The real and authentic experience of eating nasi uduk is to buy it from the small vendors in your local Betawi neighbourhood. Always warm, freshly made from the kitchen, a cheap and affordable breakfast for those whose day about to start.
Rumah Kebaya or Kebaya House is famous for its roof that resembles a folded saddle and if seen from the sides, the folds then become similar to the lower edges of the kebaya traditional attire, which is, of course, where from the architectural style takes its name.
Just like everything else that is ‘Betawi’, Rumah Kebaya derives from the amalgamation of various cultures, sharing some similarities with other houses from other ethnic groups. Its exterior resembles that of Central Java’s Joglo House, the foundation made from stilts is reminiscent of the Sundanese ‘stilt house’ or rumah panggung, and the ornaments adorning the doors and windows, are adopted from Arab, European and Chinese architecture.
Rumah Kebaya is also known for its wide terraces, with bale-bale (a long and shallow seat made from woods or bamboo that can fit up to four people at once) and coffee tables, where most of the people in the house would spend their time in, be it from greeting guests or having an intimate conversation with family and friends as they enjoy the breeze from the outside of the house. Reflecting on the hospitality and friendliness that is rooted within the Betawi people and culture.
Ondel – Ondel
Though their bright and festive appearance seems to have degraded over the years — with (somewhat frightening) street-side buskers cheapening the city’s mascot for a little extra change — no one can deny how iconic and recognisable Jakarta’s ‘ondel-ondel’ are.

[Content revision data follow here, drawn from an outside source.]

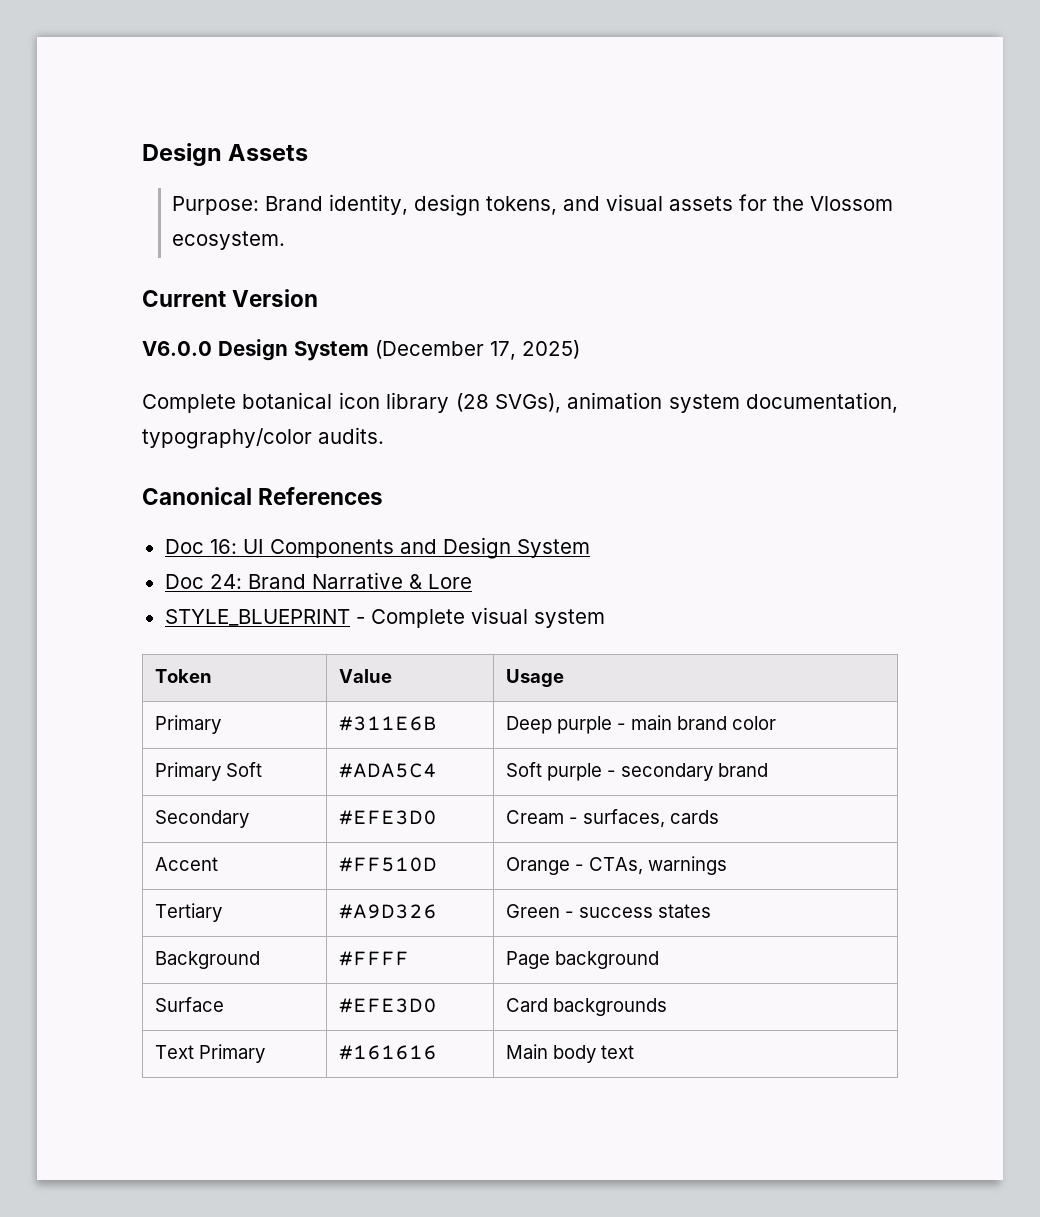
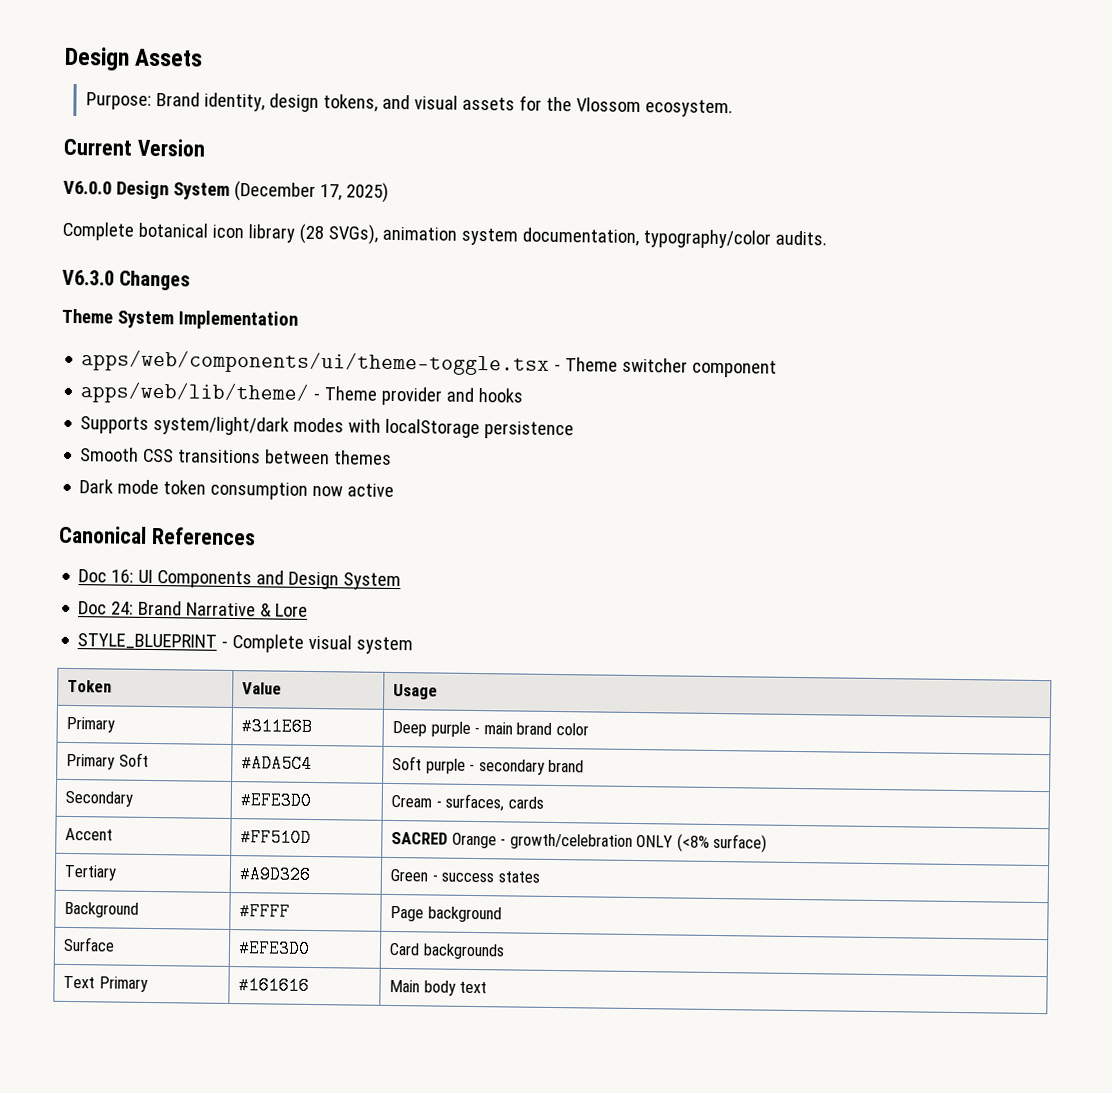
+ V6.3.0 Changes
+ Theme System Implementation
+ apps/web/components/ui/theme-toggle.tsx - Theme switcher component
+ apps/web/lib/theme/ - Theme provider and hooks
+ Supports system/light/dark modes with localStorage persistence
+ Smooth CSS transitions between themes
+ Dark mode token consumption now active
- Accent | #FF510D | Orange - CTAs, warnings
+ Accent | #FF510D | SACRED Orange - growth/celebration ONLY (<8% surface)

These large puppet figures, always a pair, a man and a woman, tower to 2,5 metres high. Their frames are made of bamboo, and their faces, eyes glaring, are made with wood. Atop their heads, a wild crown of black ijuk palm fibres spring in all directions. They are worn atop the shoulders of the performer, who parades and dances to traditional songs; ‘theatre without speech’. The ondel-ondel also represent duality: the male’s face painted with an evil red, the female’s a pure and innocent white. Holding the balance of the world upon one’s shoulders. Some theories state that Ondel-Ondel are a Balinese influence, seeing similarities with the ‘barong landung’ from the island. Balinese slaves were transported to Jakarta in the deep colonial past and may have ‘donated’ this element to the Betawi cultural repertoire.

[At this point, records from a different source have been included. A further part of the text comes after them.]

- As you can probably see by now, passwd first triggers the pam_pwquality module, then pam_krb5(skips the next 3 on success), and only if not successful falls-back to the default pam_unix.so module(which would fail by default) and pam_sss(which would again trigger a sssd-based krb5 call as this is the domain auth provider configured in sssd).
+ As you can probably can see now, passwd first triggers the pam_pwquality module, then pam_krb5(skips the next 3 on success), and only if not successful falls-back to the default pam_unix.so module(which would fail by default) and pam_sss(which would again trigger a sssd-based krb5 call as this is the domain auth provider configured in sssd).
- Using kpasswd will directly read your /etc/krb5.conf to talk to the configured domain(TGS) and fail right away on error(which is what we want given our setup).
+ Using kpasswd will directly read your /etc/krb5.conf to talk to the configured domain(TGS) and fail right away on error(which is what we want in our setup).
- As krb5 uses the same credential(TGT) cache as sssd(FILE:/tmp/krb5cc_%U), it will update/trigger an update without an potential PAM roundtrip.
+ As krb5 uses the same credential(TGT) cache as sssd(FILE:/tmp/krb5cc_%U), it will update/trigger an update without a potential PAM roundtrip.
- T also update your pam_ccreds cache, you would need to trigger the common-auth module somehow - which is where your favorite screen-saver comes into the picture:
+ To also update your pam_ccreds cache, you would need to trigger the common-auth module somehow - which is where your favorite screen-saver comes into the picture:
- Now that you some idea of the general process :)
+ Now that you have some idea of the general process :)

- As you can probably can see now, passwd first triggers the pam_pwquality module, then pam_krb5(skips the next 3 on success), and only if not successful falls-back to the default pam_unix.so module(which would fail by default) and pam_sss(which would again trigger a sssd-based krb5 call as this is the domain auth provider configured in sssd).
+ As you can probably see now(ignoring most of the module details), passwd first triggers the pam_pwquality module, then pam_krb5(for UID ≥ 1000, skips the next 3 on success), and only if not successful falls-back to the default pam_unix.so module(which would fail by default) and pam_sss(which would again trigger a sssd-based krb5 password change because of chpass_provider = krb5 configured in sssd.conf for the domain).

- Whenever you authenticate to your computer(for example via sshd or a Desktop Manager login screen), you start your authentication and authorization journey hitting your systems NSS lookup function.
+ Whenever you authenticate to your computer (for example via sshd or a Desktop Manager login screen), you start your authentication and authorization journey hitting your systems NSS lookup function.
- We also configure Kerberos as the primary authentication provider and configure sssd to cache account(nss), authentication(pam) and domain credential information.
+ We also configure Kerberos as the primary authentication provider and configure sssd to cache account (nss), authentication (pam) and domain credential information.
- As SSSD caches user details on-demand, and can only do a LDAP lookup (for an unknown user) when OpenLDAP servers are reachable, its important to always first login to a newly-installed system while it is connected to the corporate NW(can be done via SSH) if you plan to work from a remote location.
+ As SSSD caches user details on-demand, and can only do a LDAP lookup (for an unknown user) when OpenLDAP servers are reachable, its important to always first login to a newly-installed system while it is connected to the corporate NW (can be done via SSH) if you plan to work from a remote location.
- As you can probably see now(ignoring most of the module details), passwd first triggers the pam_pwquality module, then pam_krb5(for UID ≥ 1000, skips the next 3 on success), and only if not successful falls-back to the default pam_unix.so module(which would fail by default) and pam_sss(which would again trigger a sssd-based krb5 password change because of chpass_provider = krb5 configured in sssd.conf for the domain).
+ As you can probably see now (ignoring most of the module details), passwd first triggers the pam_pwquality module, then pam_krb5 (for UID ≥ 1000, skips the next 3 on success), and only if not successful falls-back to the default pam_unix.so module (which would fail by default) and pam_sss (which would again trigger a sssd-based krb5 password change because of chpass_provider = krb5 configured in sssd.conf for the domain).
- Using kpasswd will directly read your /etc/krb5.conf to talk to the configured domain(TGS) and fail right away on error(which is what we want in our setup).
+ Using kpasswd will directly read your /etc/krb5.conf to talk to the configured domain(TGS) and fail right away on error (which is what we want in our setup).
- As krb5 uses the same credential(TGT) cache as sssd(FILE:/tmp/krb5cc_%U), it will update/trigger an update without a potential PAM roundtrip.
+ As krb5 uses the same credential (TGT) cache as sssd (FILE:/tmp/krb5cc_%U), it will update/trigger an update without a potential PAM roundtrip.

The use of ondel-ondel became normalised, when Ali Sadikin — Governor of Jakarta between 1967 and 1977 — wanted to uplift Betawi traditions to give Jakarta a unified culture. Ever since, the ondel-ondel grew as icons of the city, while their unknown origins harkened back to the intriguingly tangled roots of Betawi culture itself.
Sirih Kuning Dance
The Sirih Kuning dance was born from years of adaptation from the cokek dance, a Chinese performance that acculturated over time. Traditionally performed by merchants who settled and integrated into the local customs in Batavia, the cokek dance was showcased in pairs between men and women, but as time went by, another version performed in groups – mostly girls – became more common with its own twists and turns, birthing the Sirih Kuning.

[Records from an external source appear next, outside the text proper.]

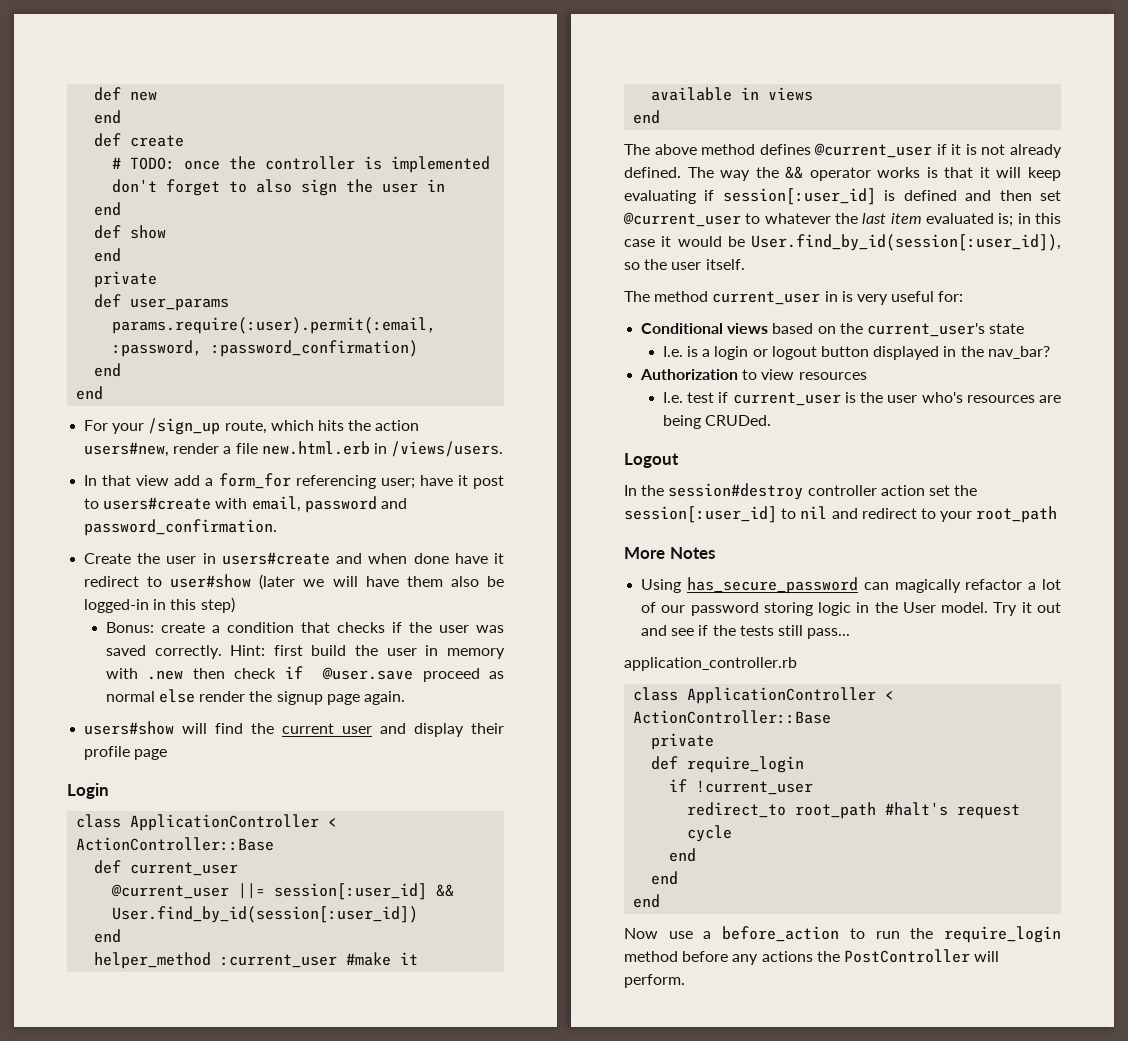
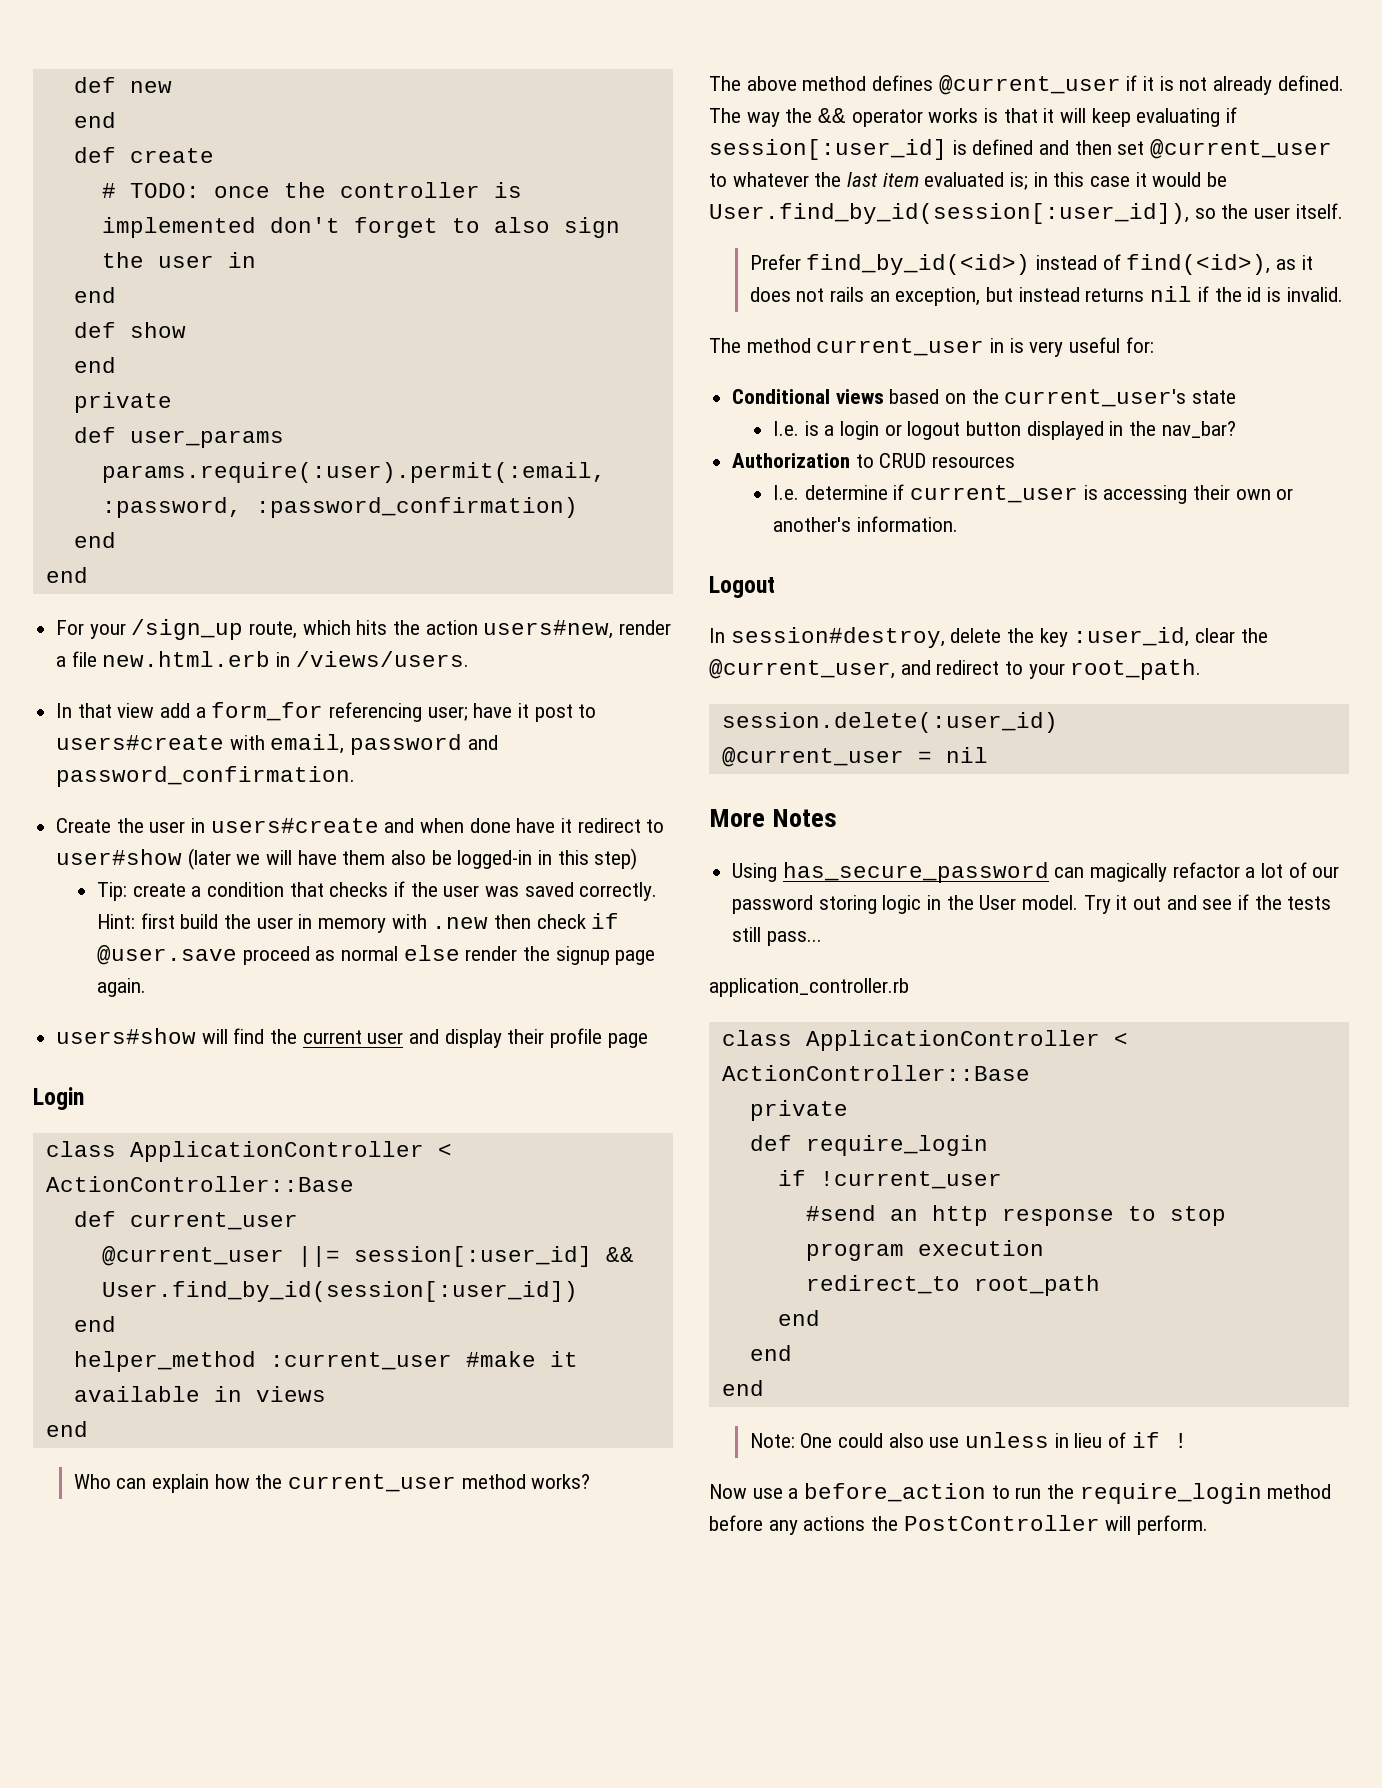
- Bonus: create a condition that checks if the user was saved correctly.
+ Tip: create a condition that checks if the user was saved correctly.
+ Who can explain how the current_user method works?
+ Prefer find_by_id(<id>) instead of find(<id>), as it does not rails an exception, but instead returns nil if the id is invalid.
- Authorization to view resources
+ Authorization to CRUD resources
- I.e. test if current_user is the user who's resources are being CRUDed.
+ I.e. determine if current_user is accessing their own or another's information.
  Logout
- In the session#destroy controller action set the session[:user_id] to nil and redirect to your root_path
+ In session#destroy, delete the key :user_id, clear the @current_user, and redirect to your root_path.
+ session.delete(:user_id)
+ @current_user = nil
+ #send an http response to stop program execution
- redirect_to root_path #halt's request cycle
+ redirect_to root_path
+ Note: One could also use unless in lieu of if !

The beauty of this dance lies in the synchronisation of the performers and the rhythm accompanying them by the gambang kromong ensemble, playing the famous Sirih Kuning song. The lyrics to the song tell us a story of a young boy trying to court a beautiful girl to marriage and hence it also signifies the most common event where people would perform this dance: in Betawi weddings, right at the handover procession of Sirih Dare, which is a cone made of yellow betel leaves with a rosebud in the centre. The groom will give the Sirih Dare to his new bride whilst a Sirih Kuning dance is performed, a tradition that symbolises a man asking his new wife to stand by his side as they begin their new life together.